During his Keynote interview, Don Henley discussed co-writing with his friend and frequent collaborator Stan Lynch, who he met in the late 80s.
“When I write songs, part of it is just hanging out. When you write songs with somebody you have to develop a closeness and a musical understanding. We just have to hang out and laugh.”
Later, he said that it often helps him to imagine an artist singing a song he is writing to help with the writing process. Another thing he does before working on a new album: read.
“When I was doing Cass County I went back and read Thomas Wolfe’s book You Can’t Go Home Again and I found a lot of familiarity and wisdom in that book,” he said before he began to quote Henry David Thoreau.

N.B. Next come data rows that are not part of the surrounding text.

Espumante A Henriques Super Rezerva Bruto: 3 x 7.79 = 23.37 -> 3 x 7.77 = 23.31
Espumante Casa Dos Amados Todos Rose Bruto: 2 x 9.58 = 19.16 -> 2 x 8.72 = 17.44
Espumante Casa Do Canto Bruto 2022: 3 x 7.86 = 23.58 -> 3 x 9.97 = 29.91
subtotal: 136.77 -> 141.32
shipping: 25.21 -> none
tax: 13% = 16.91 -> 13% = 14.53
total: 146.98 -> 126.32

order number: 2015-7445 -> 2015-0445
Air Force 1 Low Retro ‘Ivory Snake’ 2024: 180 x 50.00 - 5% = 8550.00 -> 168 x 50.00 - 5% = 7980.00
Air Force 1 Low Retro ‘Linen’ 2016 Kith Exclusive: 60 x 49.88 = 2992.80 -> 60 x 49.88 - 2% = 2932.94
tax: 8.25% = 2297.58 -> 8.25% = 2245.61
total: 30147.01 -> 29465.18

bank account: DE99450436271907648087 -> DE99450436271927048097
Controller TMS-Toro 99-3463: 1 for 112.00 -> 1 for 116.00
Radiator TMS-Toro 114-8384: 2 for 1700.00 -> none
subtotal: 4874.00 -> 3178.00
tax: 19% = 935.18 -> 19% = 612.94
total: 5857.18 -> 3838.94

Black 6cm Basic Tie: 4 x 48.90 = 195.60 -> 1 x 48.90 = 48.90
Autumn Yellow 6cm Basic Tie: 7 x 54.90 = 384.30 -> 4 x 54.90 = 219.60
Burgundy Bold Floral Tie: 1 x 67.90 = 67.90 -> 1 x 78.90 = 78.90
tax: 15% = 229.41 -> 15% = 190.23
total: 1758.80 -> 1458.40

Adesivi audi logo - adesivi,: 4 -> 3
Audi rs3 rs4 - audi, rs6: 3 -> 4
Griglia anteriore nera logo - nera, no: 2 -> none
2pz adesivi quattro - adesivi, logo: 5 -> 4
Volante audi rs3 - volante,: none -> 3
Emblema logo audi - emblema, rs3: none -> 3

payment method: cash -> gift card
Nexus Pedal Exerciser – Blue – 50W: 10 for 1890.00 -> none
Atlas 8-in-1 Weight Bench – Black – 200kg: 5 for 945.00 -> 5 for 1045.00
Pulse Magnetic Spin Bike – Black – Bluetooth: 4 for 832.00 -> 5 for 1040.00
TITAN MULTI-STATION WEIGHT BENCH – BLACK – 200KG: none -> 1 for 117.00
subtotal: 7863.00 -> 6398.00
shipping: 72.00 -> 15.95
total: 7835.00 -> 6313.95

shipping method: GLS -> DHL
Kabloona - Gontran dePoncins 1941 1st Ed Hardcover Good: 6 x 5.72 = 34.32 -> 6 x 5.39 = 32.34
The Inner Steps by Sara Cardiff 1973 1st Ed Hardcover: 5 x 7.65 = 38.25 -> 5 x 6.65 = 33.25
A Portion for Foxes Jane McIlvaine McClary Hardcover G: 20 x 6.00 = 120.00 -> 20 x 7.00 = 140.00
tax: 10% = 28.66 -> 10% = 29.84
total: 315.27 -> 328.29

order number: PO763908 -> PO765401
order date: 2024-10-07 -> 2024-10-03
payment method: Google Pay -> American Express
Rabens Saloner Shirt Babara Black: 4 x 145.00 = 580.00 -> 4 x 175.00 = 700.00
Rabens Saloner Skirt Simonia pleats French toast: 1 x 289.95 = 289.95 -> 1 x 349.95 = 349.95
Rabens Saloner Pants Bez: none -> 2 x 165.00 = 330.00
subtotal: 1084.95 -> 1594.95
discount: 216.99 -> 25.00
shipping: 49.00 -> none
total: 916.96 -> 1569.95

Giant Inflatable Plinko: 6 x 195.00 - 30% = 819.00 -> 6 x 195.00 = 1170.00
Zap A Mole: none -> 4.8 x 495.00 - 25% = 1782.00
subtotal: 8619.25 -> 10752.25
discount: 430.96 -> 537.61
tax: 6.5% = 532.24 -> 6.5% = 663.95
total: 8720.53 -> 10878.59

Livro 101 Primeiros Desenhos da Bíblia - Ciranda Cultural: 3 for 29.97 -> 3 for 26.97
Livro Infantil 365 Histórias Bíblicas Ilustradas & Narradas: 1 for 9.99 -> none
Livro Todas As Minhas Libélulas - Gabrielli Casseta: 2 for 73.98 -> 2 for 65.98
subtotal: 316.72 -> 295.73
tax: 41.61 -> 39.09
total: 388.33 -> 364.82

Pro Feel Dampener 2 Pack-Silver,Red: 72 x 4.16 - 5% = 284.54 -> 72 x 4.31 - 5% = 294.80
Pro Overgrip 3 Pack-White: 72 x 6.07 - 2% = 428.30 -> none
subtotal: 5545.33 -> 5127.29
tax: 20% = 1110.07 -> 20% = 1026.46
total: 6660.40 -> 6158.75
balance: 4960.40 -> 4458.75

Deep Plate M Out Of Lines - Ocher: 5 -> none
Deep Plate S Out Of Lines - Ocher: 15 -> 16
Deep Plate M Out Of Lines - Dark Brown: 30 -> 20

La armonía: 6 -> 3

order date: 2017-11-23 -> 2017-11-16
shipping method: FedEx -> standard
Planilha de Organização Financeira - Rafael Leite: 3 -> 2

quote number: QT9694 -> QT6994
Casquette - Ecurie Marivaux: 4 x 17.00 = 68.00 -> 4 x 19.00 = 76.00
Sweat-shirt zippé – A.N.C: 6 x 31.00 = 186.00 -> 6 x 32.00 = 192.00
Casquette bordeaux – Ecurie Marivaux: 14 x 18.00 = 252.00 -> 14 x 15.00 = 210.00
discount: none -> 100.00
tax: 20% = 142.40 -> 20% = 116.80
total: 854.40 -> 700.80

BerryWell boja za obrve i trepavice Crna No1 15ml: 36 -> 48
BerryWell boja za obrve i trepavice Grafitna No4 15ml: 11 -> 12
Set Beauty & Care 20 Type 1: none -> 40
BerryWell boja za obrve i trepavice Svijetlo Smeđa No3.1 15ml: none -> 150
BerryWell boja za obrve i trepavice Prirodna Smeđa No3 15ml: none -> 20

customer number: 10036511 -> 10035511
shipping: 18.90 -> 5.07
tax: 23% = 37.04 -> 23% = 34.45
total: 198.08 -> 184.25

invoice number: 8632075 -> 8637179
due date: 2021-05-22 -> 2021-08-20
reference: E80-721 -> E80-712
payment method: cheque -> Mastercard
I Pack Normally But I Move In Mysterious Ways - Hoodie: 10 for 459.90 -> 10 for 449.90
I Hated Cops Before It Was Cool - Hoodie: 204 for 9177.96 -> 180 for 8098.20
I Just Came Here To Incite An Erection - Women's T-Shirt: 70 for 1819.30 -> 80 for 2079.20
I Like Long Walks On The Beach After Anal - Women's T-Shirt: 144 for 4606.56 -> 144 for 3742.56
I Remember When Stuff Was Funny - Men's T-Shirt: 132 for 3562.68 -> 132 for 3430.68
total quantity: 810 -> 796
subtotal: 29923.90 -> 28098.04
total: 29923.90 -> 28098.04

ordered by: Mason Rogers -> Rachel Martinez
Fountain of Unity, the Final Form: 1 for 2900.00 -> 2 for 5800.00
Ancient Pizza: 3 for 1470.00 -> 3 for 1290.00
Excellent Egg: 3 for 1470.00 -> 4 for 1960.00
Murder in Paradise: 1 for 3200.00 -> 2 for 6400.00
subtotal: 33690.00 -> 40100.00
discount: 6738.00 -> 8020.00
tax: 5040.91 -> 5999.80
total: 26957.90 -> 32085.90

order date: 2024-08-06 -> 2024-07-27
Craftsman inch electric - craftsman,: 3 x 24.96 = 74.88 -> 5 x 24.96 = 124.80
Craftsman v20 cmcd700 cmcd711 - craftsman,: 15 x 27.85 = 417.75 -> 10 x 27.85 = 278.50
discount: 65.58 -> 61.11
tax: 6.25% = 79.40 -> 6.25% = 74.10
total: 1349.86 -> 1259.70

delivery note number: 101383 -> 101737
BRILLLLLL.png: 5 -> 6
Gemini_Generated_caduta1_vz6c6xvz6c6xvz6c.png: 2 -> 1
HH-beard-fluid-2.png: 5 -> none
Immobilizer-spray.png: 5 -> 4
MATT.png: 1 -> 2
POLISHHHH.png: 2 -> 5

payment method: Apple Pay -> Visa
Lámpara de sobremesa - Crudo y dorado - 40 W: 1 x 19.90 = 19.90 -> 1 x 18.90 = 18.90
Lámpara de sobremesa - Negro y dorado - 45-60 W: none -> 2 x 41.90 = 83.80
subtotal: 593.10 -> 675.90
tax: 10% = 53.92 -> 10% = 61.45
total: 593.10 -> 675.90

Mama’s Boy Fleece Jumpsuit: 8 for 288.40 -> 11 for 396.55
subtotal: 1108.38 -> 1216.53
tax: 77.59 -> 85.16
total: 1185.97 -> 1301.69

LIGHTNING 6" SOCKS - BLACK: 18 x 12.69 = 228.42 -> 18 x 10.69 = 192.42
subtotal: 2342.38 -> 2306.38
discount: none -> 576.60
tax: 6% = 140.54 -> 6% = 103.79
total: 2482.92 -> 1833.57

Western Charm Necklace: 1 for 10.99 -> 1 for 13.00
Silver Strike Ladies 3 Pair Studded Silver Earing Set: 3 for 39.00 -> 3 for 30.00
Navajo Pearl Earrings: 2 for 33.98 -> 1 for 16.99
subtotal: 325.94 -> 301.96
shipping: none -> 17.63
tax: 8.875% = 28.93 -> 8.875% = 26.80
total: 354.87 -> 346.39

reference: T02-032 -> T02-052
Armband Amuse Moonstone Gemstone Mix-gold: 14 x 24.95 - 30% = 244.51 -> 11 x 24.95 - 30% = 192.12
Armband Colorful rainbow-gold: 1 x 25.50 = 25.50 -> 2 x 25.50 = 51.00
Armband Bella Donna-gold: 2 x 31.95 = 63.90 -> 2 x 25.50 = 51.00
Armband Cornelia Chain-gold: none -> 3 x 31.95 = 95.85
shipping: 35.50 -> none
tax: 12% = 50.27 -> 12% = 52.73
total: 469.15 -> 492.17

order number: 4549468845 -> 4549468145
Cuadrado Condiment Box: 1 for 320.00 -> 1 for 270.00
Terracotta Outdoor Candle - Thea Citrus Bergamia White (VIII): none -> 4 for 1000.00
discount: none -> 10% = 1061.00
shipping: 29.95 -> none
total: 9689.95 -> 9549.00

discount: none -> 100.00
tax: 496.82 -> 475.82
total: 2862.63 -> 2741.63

I went to the woods because I wished to live deliberately, to front only the essential facts of life, and see if I could not learn what it had to teach, and not, when I came to die, discover that I had not lived.
“That’s why I maintain a little farm in my hometown so I can go back to the land to the country when I need to get out of the city,” he explained. “It’s really good for songwriting and for thinking. When I get on those two lane blacktop highways and I get out of the urban environment my mind opens up and I can think and I can dream. To be successful in the music business I had to leave my hometown. But oddly enough I find myself going back there to write.”
While Don Henley goes back to his hometown to write, Mary Gauthier relies on her emotions to see if a song is done.
“If I don’t give myself the chills, if I don’t cry when I write, then I’m not there yet,” she said. “Songs are the great human connectors of our time. Songs are how people connect with each other. A song is the vehical of the heart.”
As difficult as writing songs might be, Patty Griffin said it’s most important to write from the heart.
“When you get to a more honest place with your heart, it may hurt but it feels better. When there’s a deep hurt in your soul, write it down and let it go.”
Meanwhile, Luke Doucet of Canadian duo Whitehorse said he doesn’t always write from personal experience. Instead, he tries to embellish within his songs.
“I ran out of pages from my diary I could exploit,” he joked. “You have to decide how to embellish things. The truth is overrated. There’s different ways to be honest. You’re allowed to embellish things. Anybody can be a memoir writer, it takes a creative writer to write a novel. Think outside the parameters put on yourself.”